She told me that she was depressed. It was so bad that she had attempted suicide more than once. And even though she wasn’t at a dangerously dark state at that moment, she was still in a deep hole. Struggling with sleep, she hadn’t enjoyed a good night’s rest in a long, long time.
It’s hard to know what to say in such situations. My hope was that I could direct her to our loving God and to others who would compassionately come alongside her. We talked about a variety of things—whether or not she was taking medication, about her relationships with other people and with God, and about her good and bad habits.
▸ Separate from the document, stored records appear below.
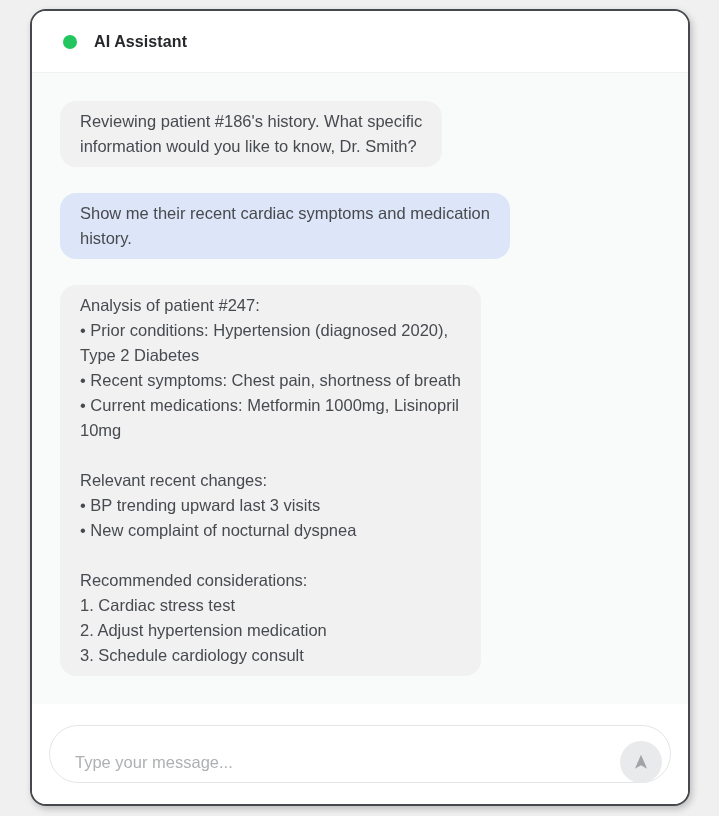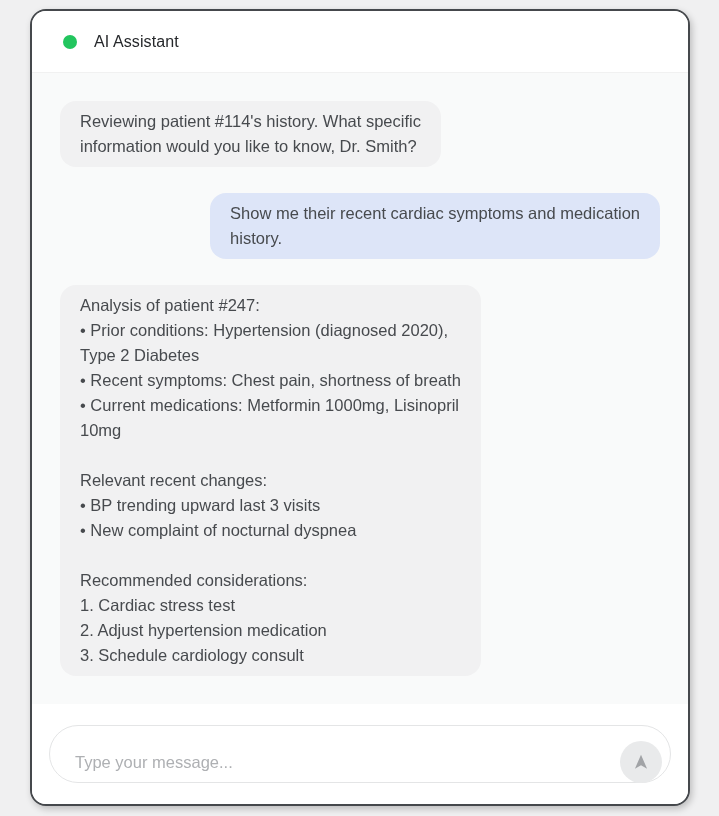--- a/index.html
+++ b/index.html
@@ -38,7 +38,7 @@
   }
   .chat-title {
     font-size: 16px;
-    font-weight: 400;
+    font-weight: 700;
     color: #26282b;
     letter-spacing: 0.1px;
   }

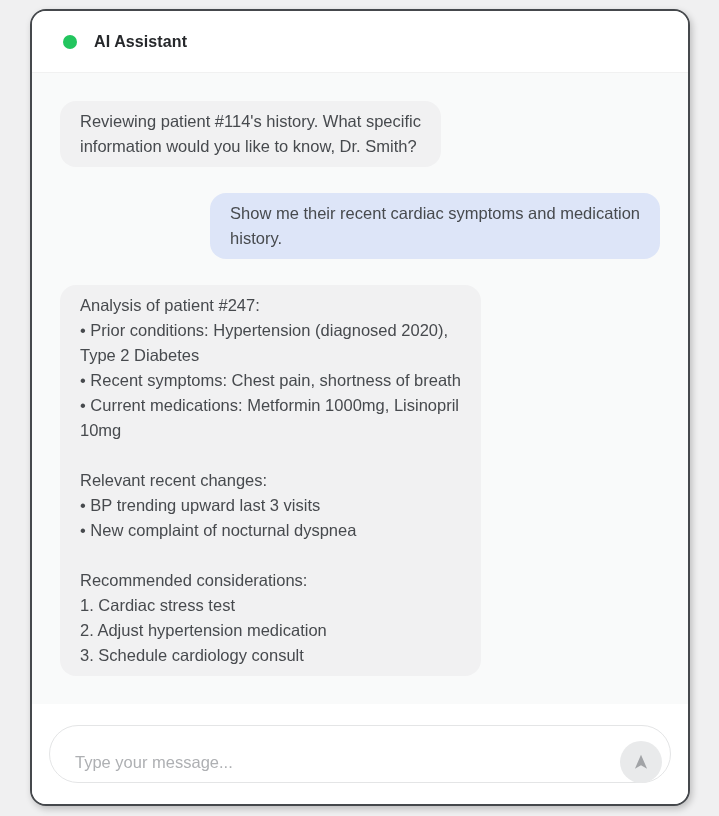--- a/index.html
+++ b/index.html
@@ -114,7 +114,7 @@
 
   <div class="messages">
     <div class="msg-row assistant">
-      <div class="bubble assistant">Reviewing patient #114's history. What specific
+      <div class="bubble assistant">Reviewing patient #186's history. What specific
 information would you like to know, Dr. Smith?</div>
     </div>
     <div class="msg-row user">

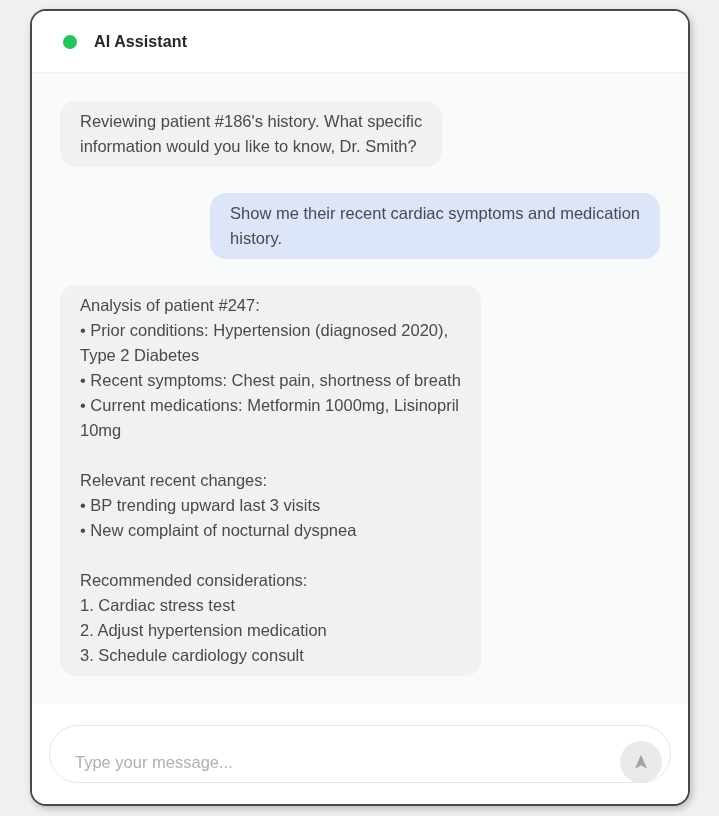--- a/index.html
+++ b/index.html
@@ -50,7 +50,7 @@
   }
   .msg-row { display: flex; margin-bottom: 26px; }
   .msg-row.assistant { justify-content: flex-start; }
-  .msg-row.user { justify-content: flex-end; }
+  .msg-row.user { }
   .bubble {
     max-width: 505px;
     border-radius: 16px;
Both of us agreed that if she could begin to sleep well, it would help her feel better emotionally and physically.
You and I know that a lack of true rest can make it difficult to handle the challenges of life. When it comes to sleep, I’m always fascinated that Jesus slept on a boat in the midst of a raging storm (Mark 4:38). How on earth could He do that? Wasn’t it appropriate for Him to be alarmed and anxious? The disciples didn’t get it either. But the psalmist points to an answer: “God gives rest to his loved ones” (Psalm 127:2). He “protects” and “guards” His own—encouraging them to rest in His loving arms (Psalm 127:1). Does this mean that those of us who have trouble sleeping are loved less? No. Even in our struggle to rest, God is with us. We can rest in Him even when our eyes refuse to stay shut.
During those times, may we learn to “give [our] burdens to the Lord, and he will take care of [us]” (Psalm 55:22). As we do, we can choose to confidently wait to receive the sweet gift of sleep that He alone can provide for us—His loved ones (Psalm 127:2).
NLT 365-day reading plan passage for today: Joshua 7:1-26
Read Philippians 4:6-8. What must we do in order to experience a peaceful, restful state?
What’s robbing you of sweet sleep? How can you learn to receive the gift of rest from God? What do you need to cast on Him today?